What is the pH of 0.16 M solution of \( \mathrm{H}_{3} \mathrm{PO}_{4} \) with \( \mathrm{K}_{1}=7.5 \times 10^{-3}, \mathrm{~K}_{2}=6.2 \times 10^{-8} \), and \( \mathrm{K}_{3}=4.2 \times 10^{-13} \) ? 1.6 3.2 1.5 4.1

**Step 1. Write the first dissociation reaction and equilibrium expression** For phosphoric acid, the first dissociation is \[ \mathrm{H}_3\mathrm{PO}_4 \rightleftharpoons \mathrm{H}_2\mathrm{PO}_4^- + \mathrm{H}^+ \] with equilibrium constant \[ K_1 = \frac{[\mathrm{H}_2\mathrm{PO}_4^-][\mathrm{H}^+]}{[\mathrm{H}_3\mathrm{PO}_4]} = 7.5 \times 10^{-3}. \] Let the concentration of \(\mathrm{H}^+\) produced from the first dissociation be \(x\).

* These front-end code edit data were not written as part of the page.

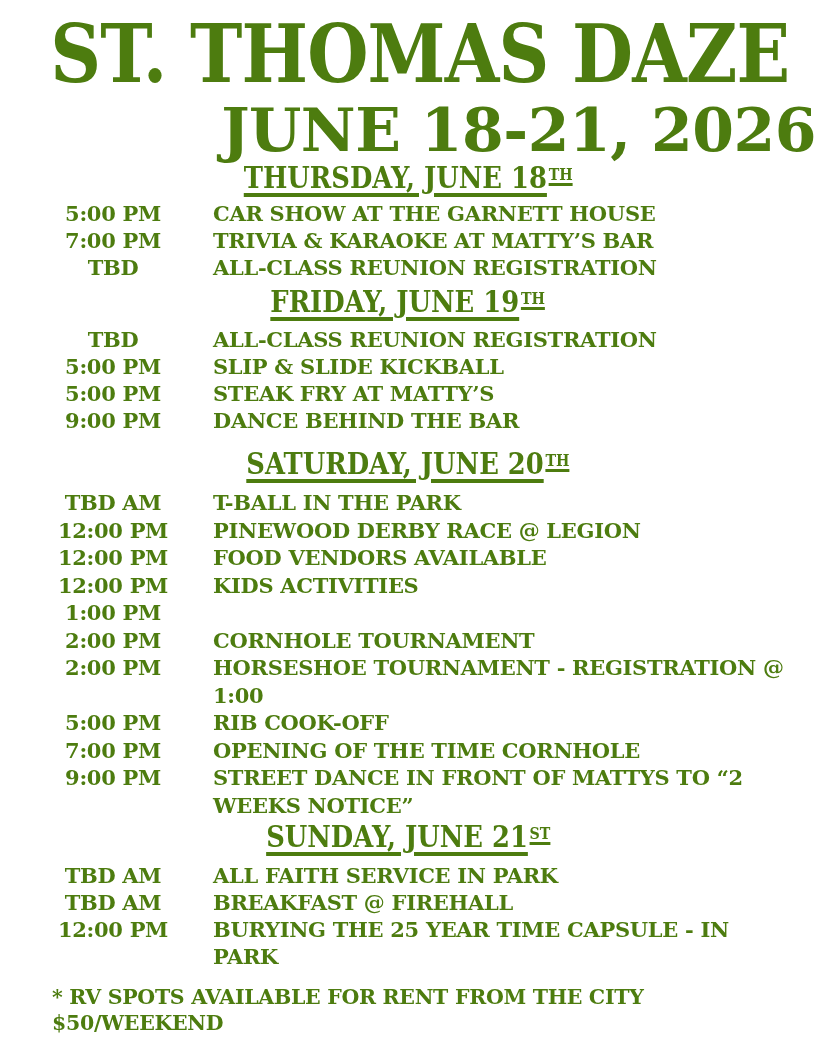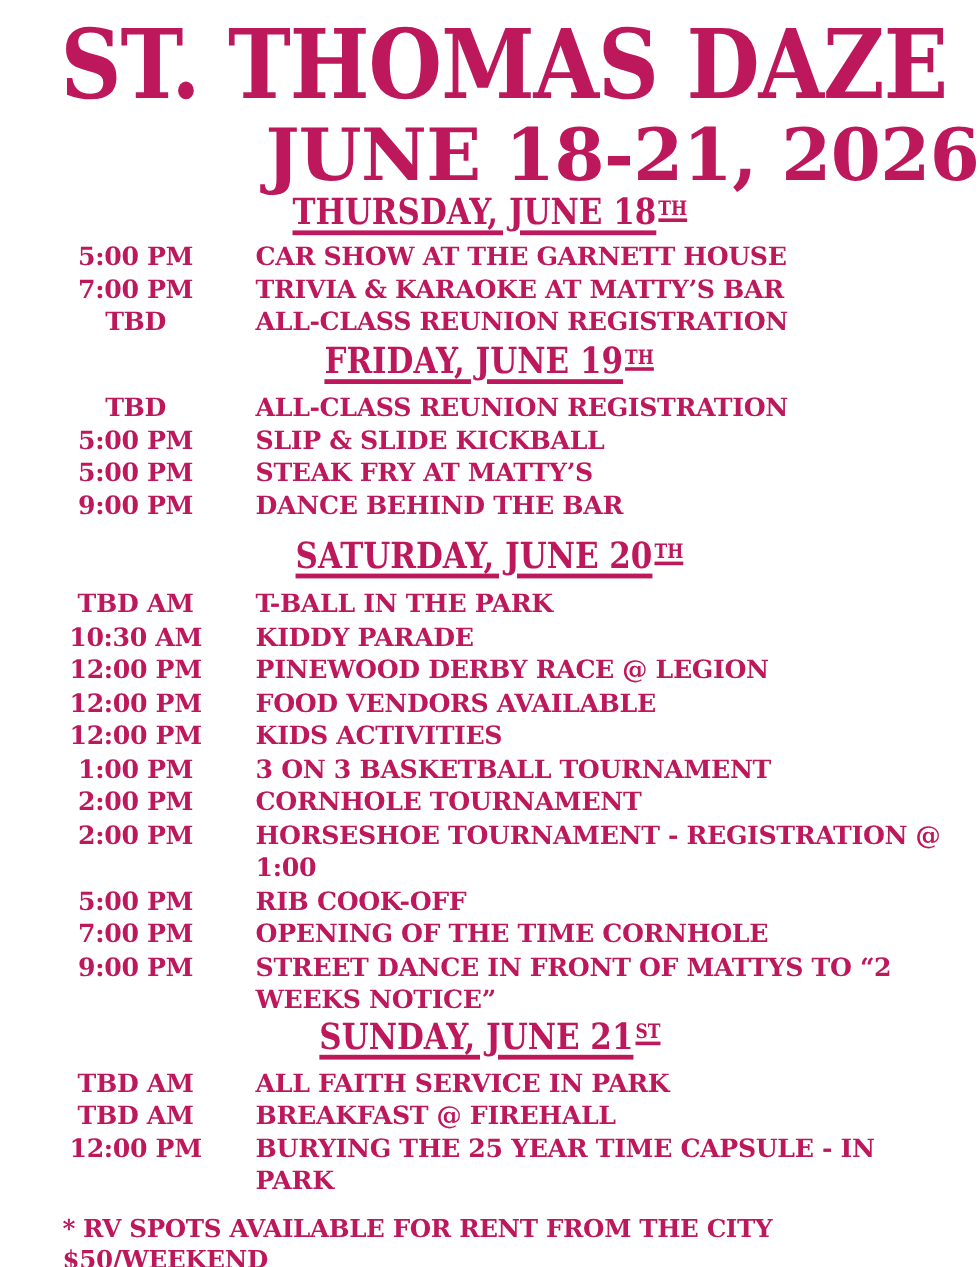--- a/index.html
+++ b/index.html
@@ -1,20 +1,20 @@
 <!DOCTYPE html>
 <html><head>
 <meta charset="utf-8">
 <style>
   html,body { margin:0; padding:0; background:#ffffff; }
   .page {
     position:relative;
     width:816px; height:1056px;
     background:#ffffff;
-    color:#be185d;
+    color:#4d7c0f;
     font-family:"DejaVu Serif","Liberation Serif",serif;
     font-weight:700;
     overflow:hidden;
     box-sizing:border-box;
     border-radius:11px;
   }
   .title {
     margin:0; padding-top:16px;
     text-align:center;
     font-size:80px; line-height:0.95;
@@ -126,38 +126,33 @@
     </div>
   </section>
 
   <section class="day day-sat">
     <h2 class="day-heading"><span class="squeeze-h"><span class="day-label">SATURDAY, JUNE 20</span><sup class="day-suffix">TH</sup></span></h2>
     <div class="row">
       <span class="time">TBD AM</span>
       <span class="event">T-BALL IN THE PARK</span>
     </div>
     <div class="row">
-      <span class="time">10:30 AM</span>
-      <span class="event">KIDDY PARADE</span>
-    </div>
-    <div class="row">
       <span class="time">12:00 PM</span>
       <span class="event">PINEWOOD DERBY RACE @ LEGION</span>
     </div>
     <div class="row">
       <span class="time">12:00 PM</span>
       <span class="event">FOOD VENDORS AVAILABLE</span>
     </div>
     <div class="row">
       <span class="time">12:00 PM</span>
       <span class="event">KIDS ACTIVITIES</span>
     </div>
     <div class="row">
       <span class="time">1:00 PM</span>
-      <span class="event">3 ON 3 BASKETBALL TOURNAMENT</span>
     </div>
     <div class="row">
       <span class="time">2:00 PM</span>
       <span class="event">CORNHOLE TOURNAMENT</span>
     </div>
     <div class="row">
       <span class="time">2:00 PM</span>
       <span class="event">HORSESHOE TOURNAMENT - REGISTRATION @ 1:00</span>
     </div>
     <div class="row">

The initial concentration of \(\mathrm{H}_3\mathrm{PO}_4\) is \(0.16\, \mathrm{M}\), so at equilibrium we have: - \([\mathrm{H}_3\mathrm{PO}_4] = 0.16 - x\) - \([\mathrm{H}_2\mathrm{PO}_4^-] = x\) - \([\mathrm{H}^+] = x\) Thus, the equilibrium expression becomes \[ K_1 = \frac{x \cdot x}{0.16-x} = \frac{x^2}{0.16-x}. \] **Step 2. Solve for \(x\) using the approximation** We have: \[ \frac{x^2}{0.16-x} = 7.5 \times 10^{-3}. \] This leads to the quadratic equation: \[ x^2 + (7.5 \times 10^{-3})x - (7.5 \times 10^{-3})(0.16) = 0. \] Compute the last term: \[ (7.5 \times 10^{-3})(0.16) = 0.0012. \] So the quadratic is: \[ x^2 + 0.0075\,x - 0.0012 = 0. \] The quadratic formula gives: \[ x = \frac{-0.0075 \pm \sqrt{(0.0075)^2 + 4 \times 0.0012}}{2}. \] Calculate the discriminant: \[ (0.0075)^2 = 0.00005625, \] \[ 4 \times 0.0012 = 0.0048, \] \[ \text{Discriminant} = 0.00005625 + 0.0048 \approx 0.00485625. \] Taking the square root: \[ \sqrt{0.00485625} \approx 0.0697. \] So, the positive solution is: \[ x = \frac{-0.0075 + 0.0697}{2} \approx \frac{0.0622}{2} \approx 0.0311\, \mathrm{M}. \] **Step 3. Calculate the pH from the first dissociation** Since the concentration of \(\mathrm{H}^+\) is approximately \(x = 0.0311\, \mathrm{M}\), the pH is: \[ \mathrm{pH} = -\log (0.0311) \approx 1.51. \] **Step 4. Consider the contributions of further dissociations** The second dissociation is: \[ \mathrm{H}_2\mathrm{PO}_4^- \rightleftharpoons \mathrm{HPO}_4^{2-} + \mathrm{H}^+, \] with \(K_2 = 6.2 \times 10^{-8}\). Because \(K_2\) is many orders of magnitude smaller than \(K_1\), its contribution to the \(\mathrm{H}^+\) concentration is negligible compared to the first dissociation. The third dissociation has an even smaller \(K_3\). Thus, the pH is essentially determined by the first dissociation. **Final Answer** The pH of the \(0.16\, \mathrm{M}\) phosphoric acid solution is approximately \(\boxed{1.5}\).